WORK ITEM:
The answer must be a bare number: the count of lines below that contain "into".

MATERIAL PROVIDED:

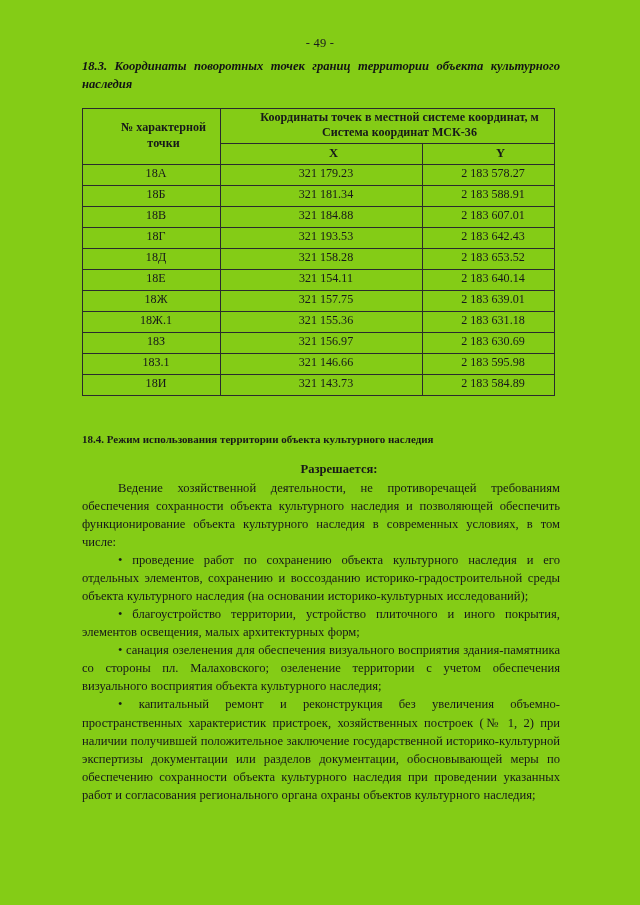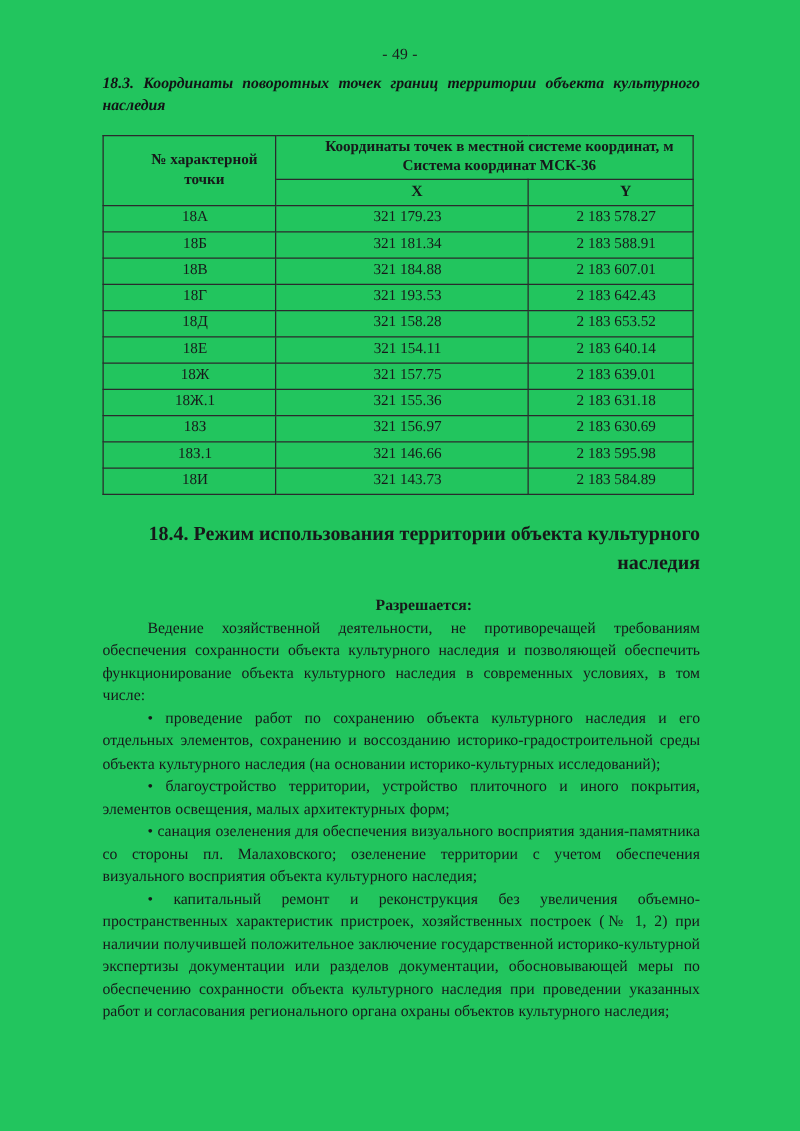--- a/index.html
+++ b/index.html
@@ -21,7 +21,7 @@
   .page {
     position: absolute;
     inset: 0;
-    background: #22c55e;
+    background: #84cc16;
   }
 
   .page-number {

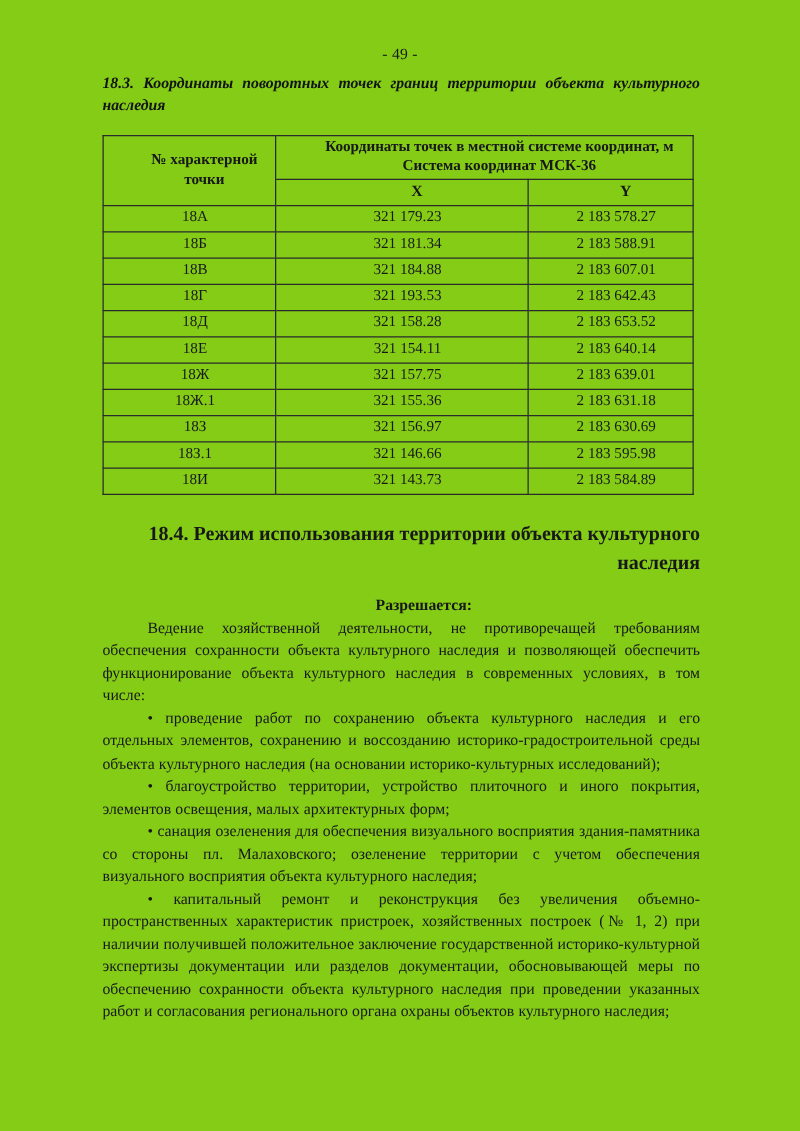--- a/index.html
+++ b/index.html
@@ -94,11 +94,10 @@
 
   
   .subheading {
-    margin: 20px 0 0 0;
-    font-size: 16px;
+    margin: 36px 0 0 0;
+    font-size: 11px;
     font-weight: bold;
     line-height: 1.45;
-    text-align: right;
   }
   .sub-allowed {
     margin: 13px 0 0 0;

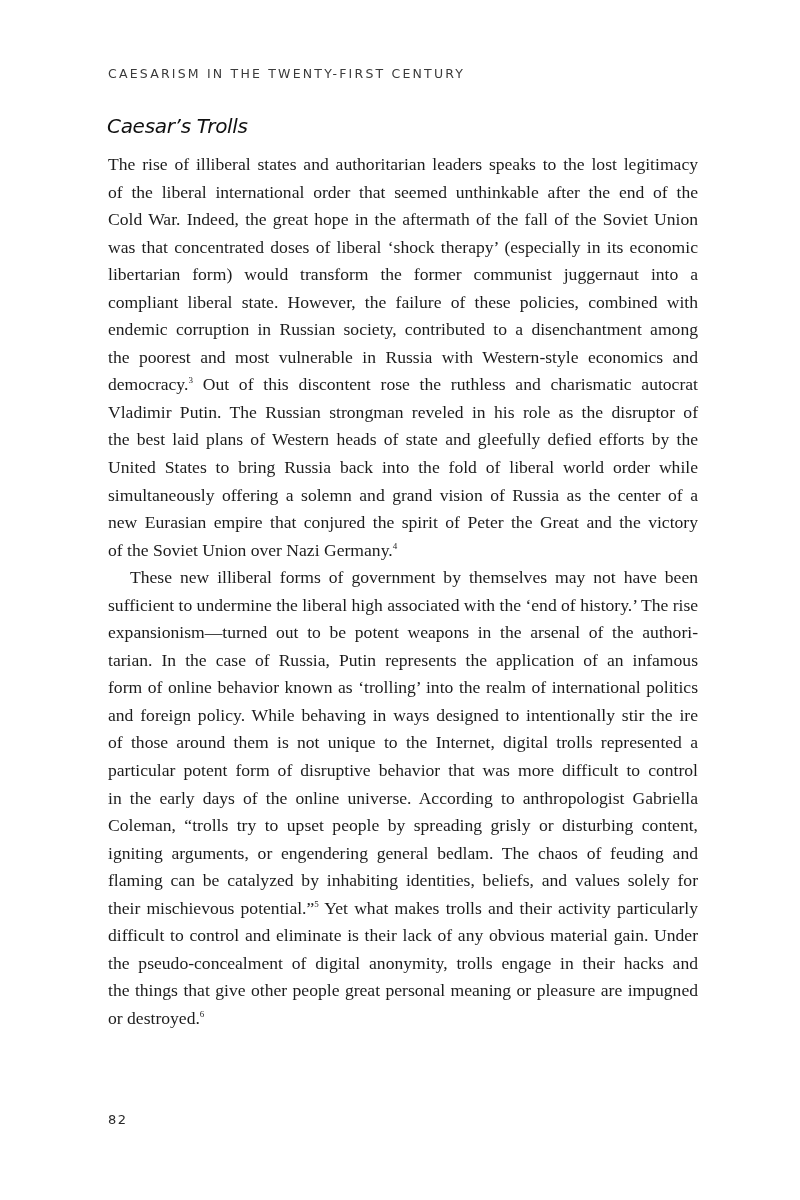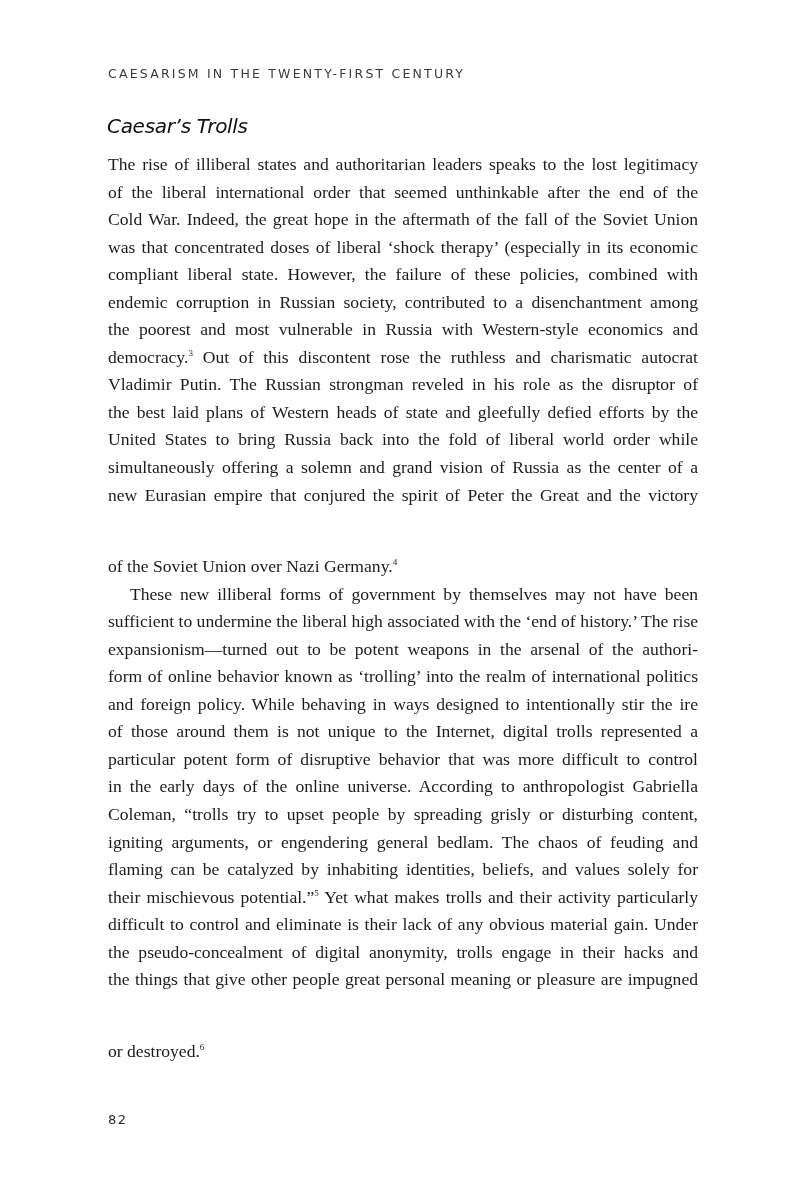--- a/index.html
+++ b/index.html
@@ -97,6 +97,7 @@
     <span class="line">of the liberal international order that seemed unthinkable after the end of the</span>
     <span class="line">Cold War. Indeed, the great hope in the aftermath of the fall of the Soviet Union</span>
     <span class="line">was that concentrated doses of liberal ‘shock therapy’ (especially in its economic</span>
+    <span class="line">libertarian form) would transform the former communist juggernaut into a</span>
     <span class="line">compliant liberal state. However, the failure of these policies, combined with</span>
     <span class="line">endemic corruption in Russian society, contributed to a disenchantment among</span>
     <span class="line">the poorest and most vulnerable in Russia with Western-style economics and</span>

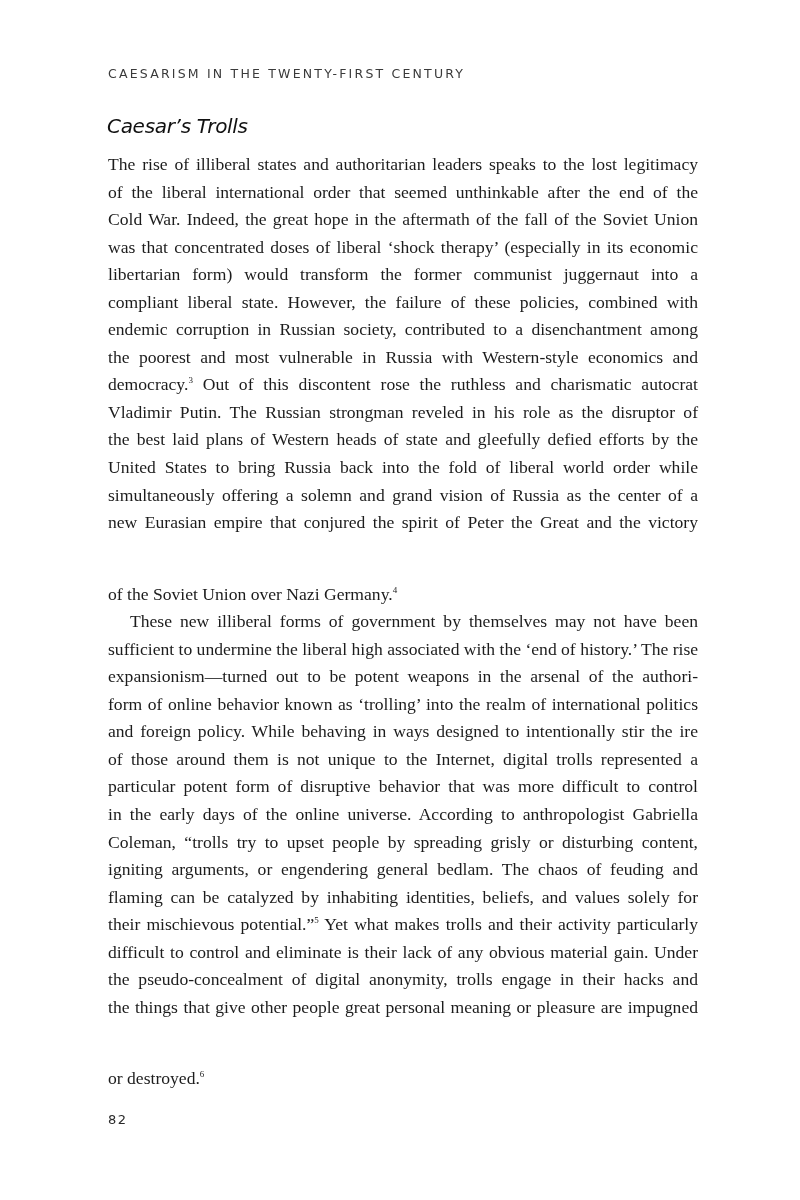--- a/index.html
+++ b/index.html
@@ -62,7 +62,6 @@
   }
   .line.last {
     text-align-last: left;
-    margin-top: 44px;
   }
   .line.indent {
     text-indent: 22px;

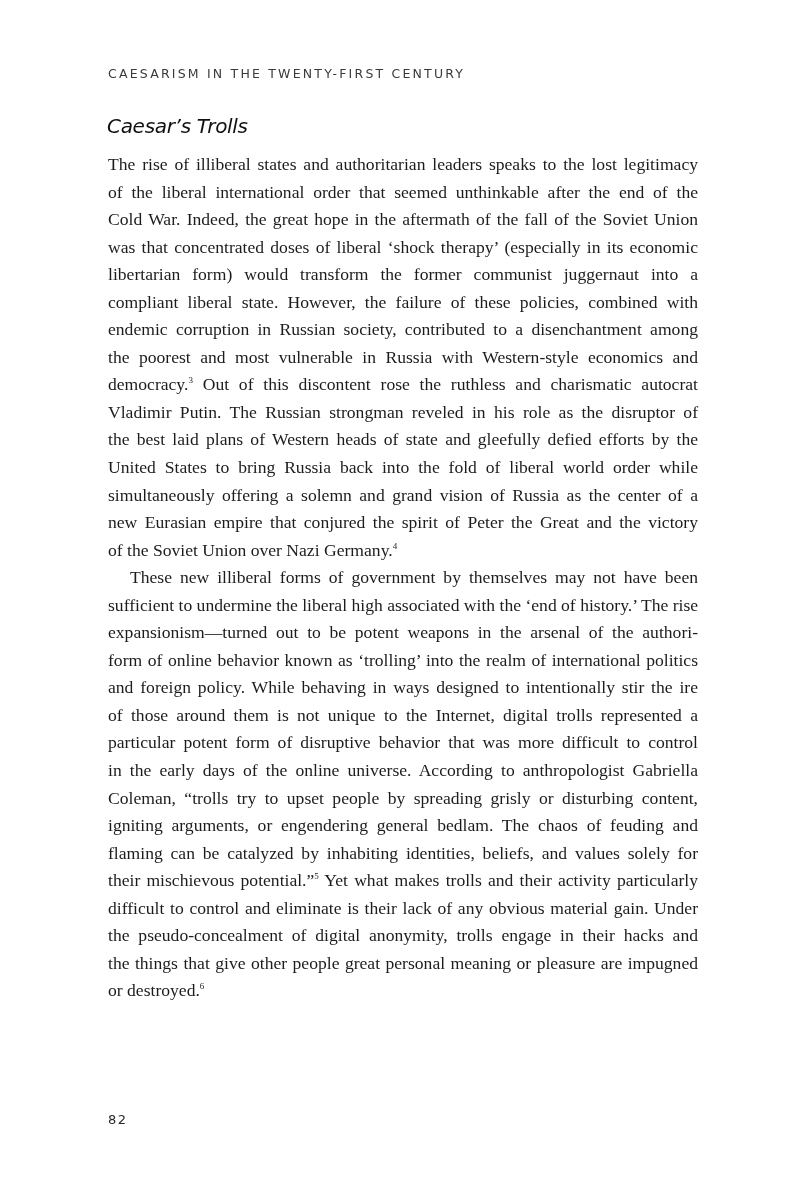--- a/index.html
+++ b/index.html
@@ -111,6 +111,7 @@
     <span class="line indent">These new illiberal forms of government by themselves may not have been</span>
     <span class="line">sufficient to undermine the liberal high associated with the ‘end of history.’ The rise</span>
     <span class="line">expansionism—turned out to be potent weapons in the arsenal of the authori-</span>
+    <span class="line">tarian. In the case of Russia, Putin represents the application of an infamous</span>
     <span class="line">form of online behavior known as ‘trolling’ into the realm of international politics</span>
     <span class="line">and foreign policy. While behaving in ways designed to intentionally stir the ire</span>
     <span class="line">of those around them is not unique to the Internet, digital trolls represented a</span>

OUTPUT OF THE TASK:
2